Мы пытались установить такие вещи, как umask и установить липкие биты для разрешения группы, чтобы сохранить правильные разрешения и права собственности, но этих усилий, как правило, недостаточно.
В идеале мы бы указали наши права доступа к файлам и модель владения в файле конфигурации и получили бы демона, который применяет эту модель. Есть ли что-то подобное?
(Поиск в Google предложит нет, но я бы предпочел не изобретать велосипед, если эта проблема уже решена)
Чтобы ответить на мой собственный вопрос здесь, я написал небольшой демон, который принимает простой файл конфигурации YAML, а затем обеспечивает владение файлом, группу и разрешения. Это называется принудительным (https://github.com/torrance/enforced) - вам понадобится Go (golang), чтобы его построить.
Он выполняет первоначальный поиск папок в конфигурации, а затем настраивается на отслеживание любых изменений файлов, немедленно исправляя любые файлы, которые изменяются.
Я надеюсь, что это поможет кому-то другому.
Вы можете использовать fam (демон мониторинга изменений файлов), чтобы получать уведомления о каждом изменении файла (это событие, о котором сообщается, если изменяются права доступа). Затем вы можете просмотреть файл, проверить, изменилось ли только mtime или ctime, и при необходимости сбросить права доступа.
Если не требуется, чтобы пользователи могли изменять права доступа, вы можете вместо этого дождаться событий создания файла (гораздо меньше), изменить владельца файла, сбросить права доступа, и все готово: больше никогда не будет проблем с этим файлом.
Странно: по крайней мере, насколько мне известно, Linux не предлагает ограничений на изменение прав доступа.
Эта проблема также может быть использована файловой системой FUSE, которая просто изменяет права доступа.

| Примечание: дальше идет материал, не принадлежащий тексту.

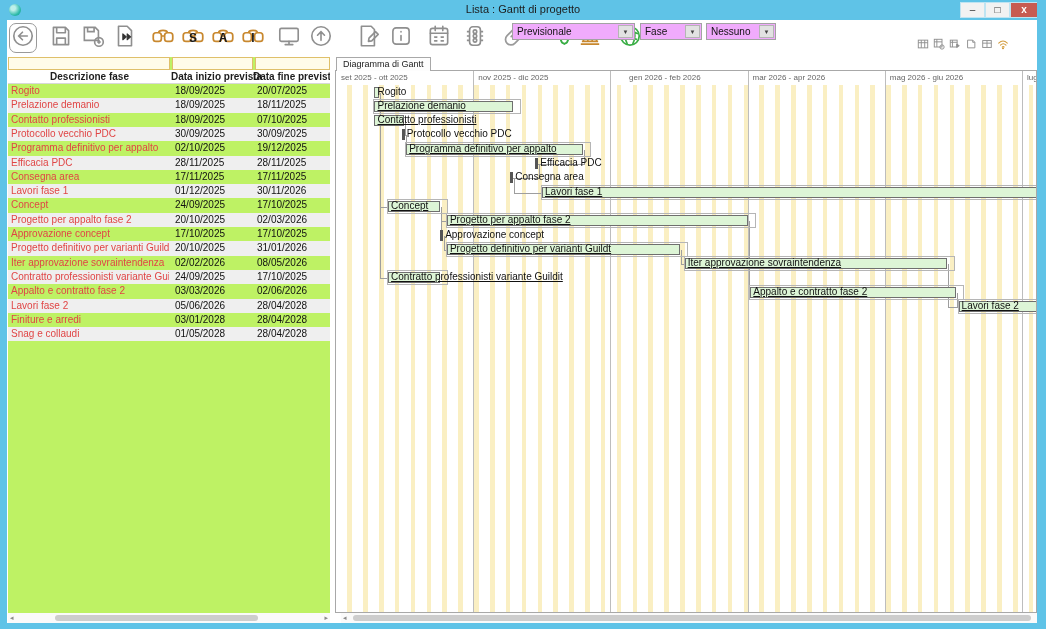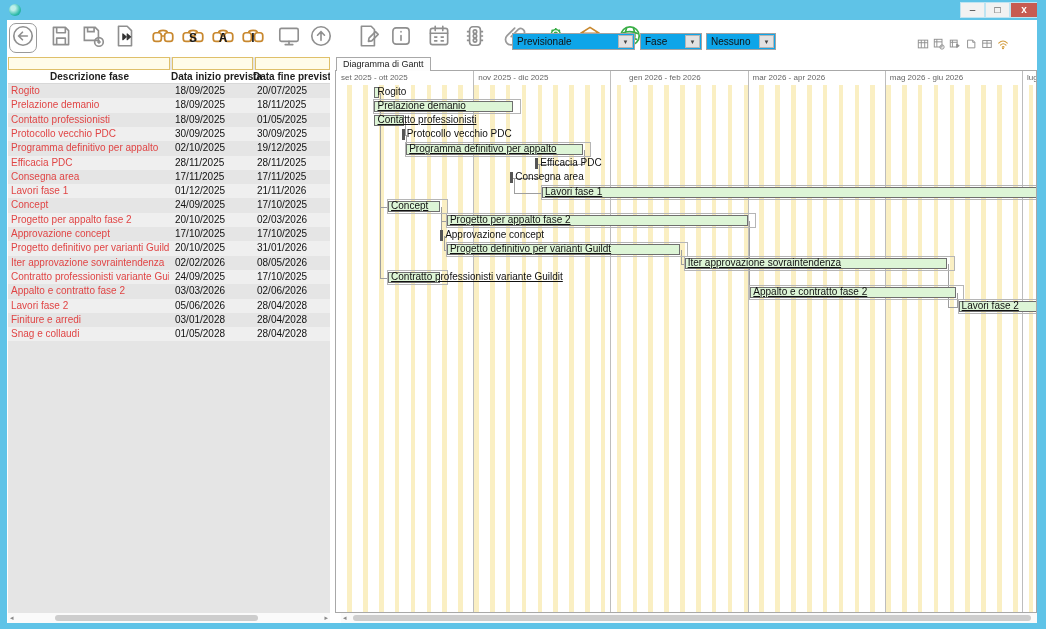--- a/index.html
+++ b/index.html
@@ -77,6 +77,7 @@
 
   <div class="titlebar">
     <div class="app-icon"></div>
+    <div class="title-text">Lista : Gantt di progetto</div>
     <div class="winbtn min">–</div>
     <div class="winbtn max">□</div>
     <div class="winbtn close">x</div>

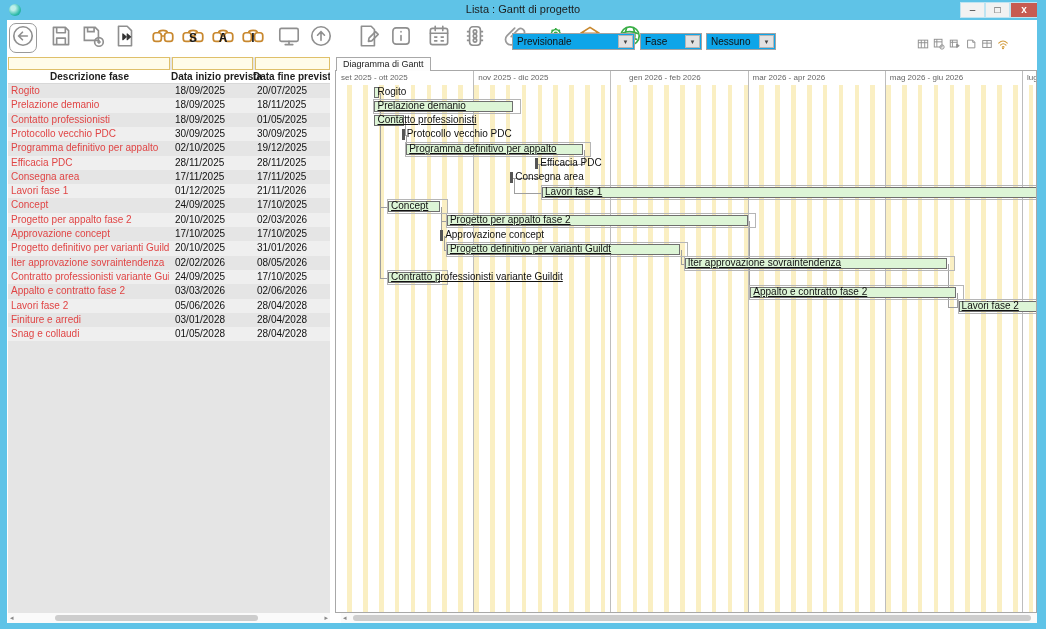--- a/index.html
+++ b/index.html
@@ -27,7 +27,7 @@
   .tb-back{border:1px solid #9a9a9a;border-radius:7px;}
   .find-letter{position:absolute;left:0;top:8px;width:100%;text-align:center;
     font-size:12px;font-weight:bold;color:#1a1a1a;}
-  .dd{position:absolute;top:13px;height:17px;border:1px solid #a3a3a3;background:#0ea5e9;font-size:10px;color:#111;}
+  .dd{position:absolute;top:3px;height:17px;border:1px solid #a3a3a3;background:#f0abfc;font-size:10px;color:#111;}
   .dd .val{position:absolute;left:4px;top:2px;white-space:nowrap;}
   .dd .btn{position:absolute;right:1px;top:1px;bottom:1px;width:15px;background:#e2e2e2;border:1px solid #b5b5b5;
     font-size:6px;color:#444;text-align:center;line-height:13px;}

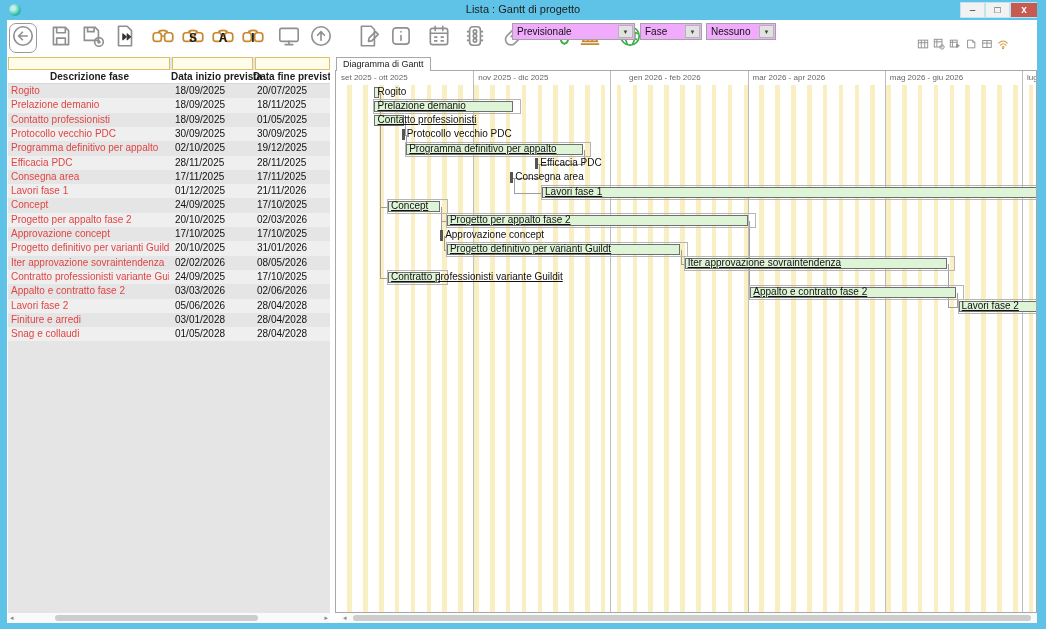--- a/index.html
+++ b/index.html
@@ -34,7 +34,7 @@
   .mini-icons{position:absolute;right:28px;top:16px;display:flex;gap:4px;}
   .mini-icons svg{width:12px;height:12px;}
   
-  .tablepane{position:absolute;left:8px;top:57px;width:322px;height:556px;background:#e5e5e5;}
+  .tablepane{position:absolute;left:8px;top:57px;width:322px;height:556px;background:#bef264;}
   .flt{position:absolute;top:0;height:13px;border:1px solid #dfc06a;background:#fffce9;font-size:9px;padding:0 2px;outline:none;}
   .thead{position:absolute;top:13px;left:0;width:322px;height:14px;background:#fff;border-bottom:1px solid #d8d8d8;}
   .thcell{position:absolute;top:1px;font-size:10px;font-weight:bold;color:#1d1d1d;text-align:center;white-space:nowrap;}

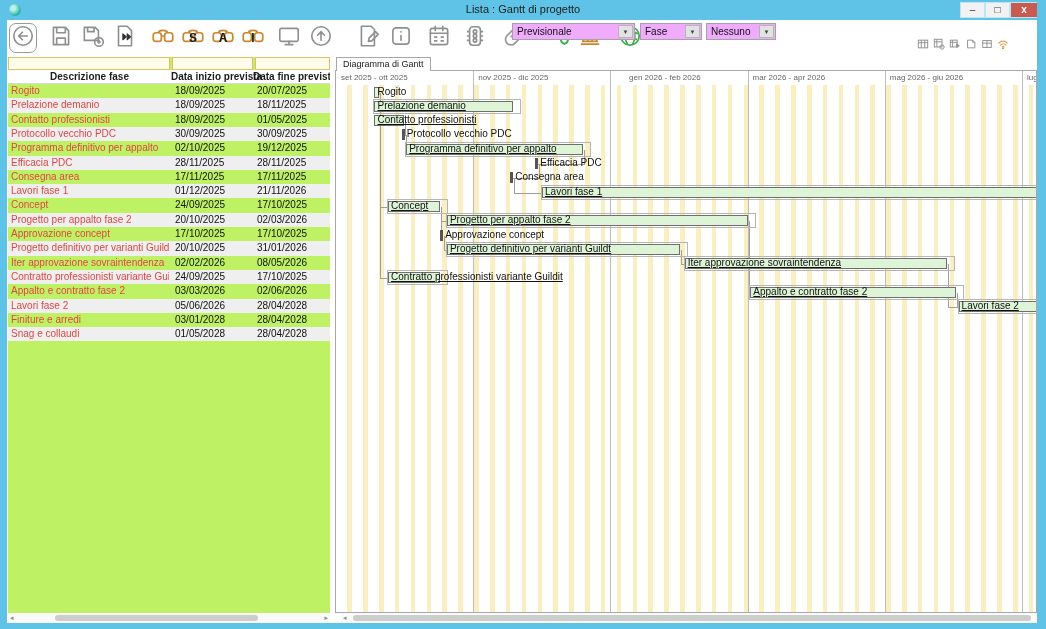--- a/index.html
+++ b/index.html
@@ -276,7 +276,7 @@
         <div class="trow" style="top: 28.6px;">
           <span class="tc-name">Contatto professionisti</span>
           <span class="tc-d1">18/09/2025</span>
-          <span class="tc-d2">01/05/2025</span>
+          <span class="tc-d2">07/10/2025</span>
         </div>
         <div class="trow alt" style="top: 42.9px;">
           <span class="tc-name">Protocollo vecchio PDC</span>

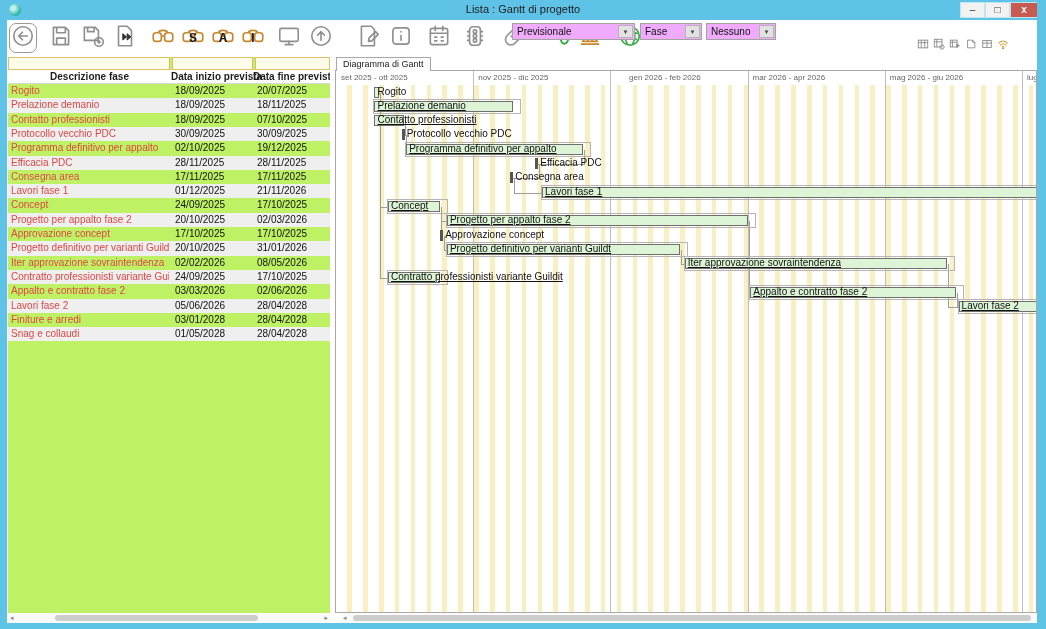--- a/index.html
+++ b/index.html
@@ -301,7 +301,7 @@
         <div class="trow alt" style="top: 100.1px;">
           <span class="tc-name">Lavori fase 1</span>
           <span class="tc-d1">01/12/2025</span>
-          <span class="tc-d2">21/11/2026</span>
+          <span class="tc-d2">30/11/2026</span>
         </div>
         <div class="trow" style="top: 114.4px;">
           <span class="tc-name">Concept</span>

Я не знаю, существует ли что-то подобное, но существует так много модулей FUSE, что стоит проверить.
Я думаю, что сценарий bash, запущенный из crontab был бы моим ответом на эту особую проблему.
Поскольку вы заявили, что права доступа к файлам время от времени портятся, установите deamon или даже fam, чтобы постоянно проверять изменения разрешений было бы "излишним" (IMHO).
Было бы неплохо настроить задание cron для запуска и исправления разрешений один раз в неделю или даже один раз в день.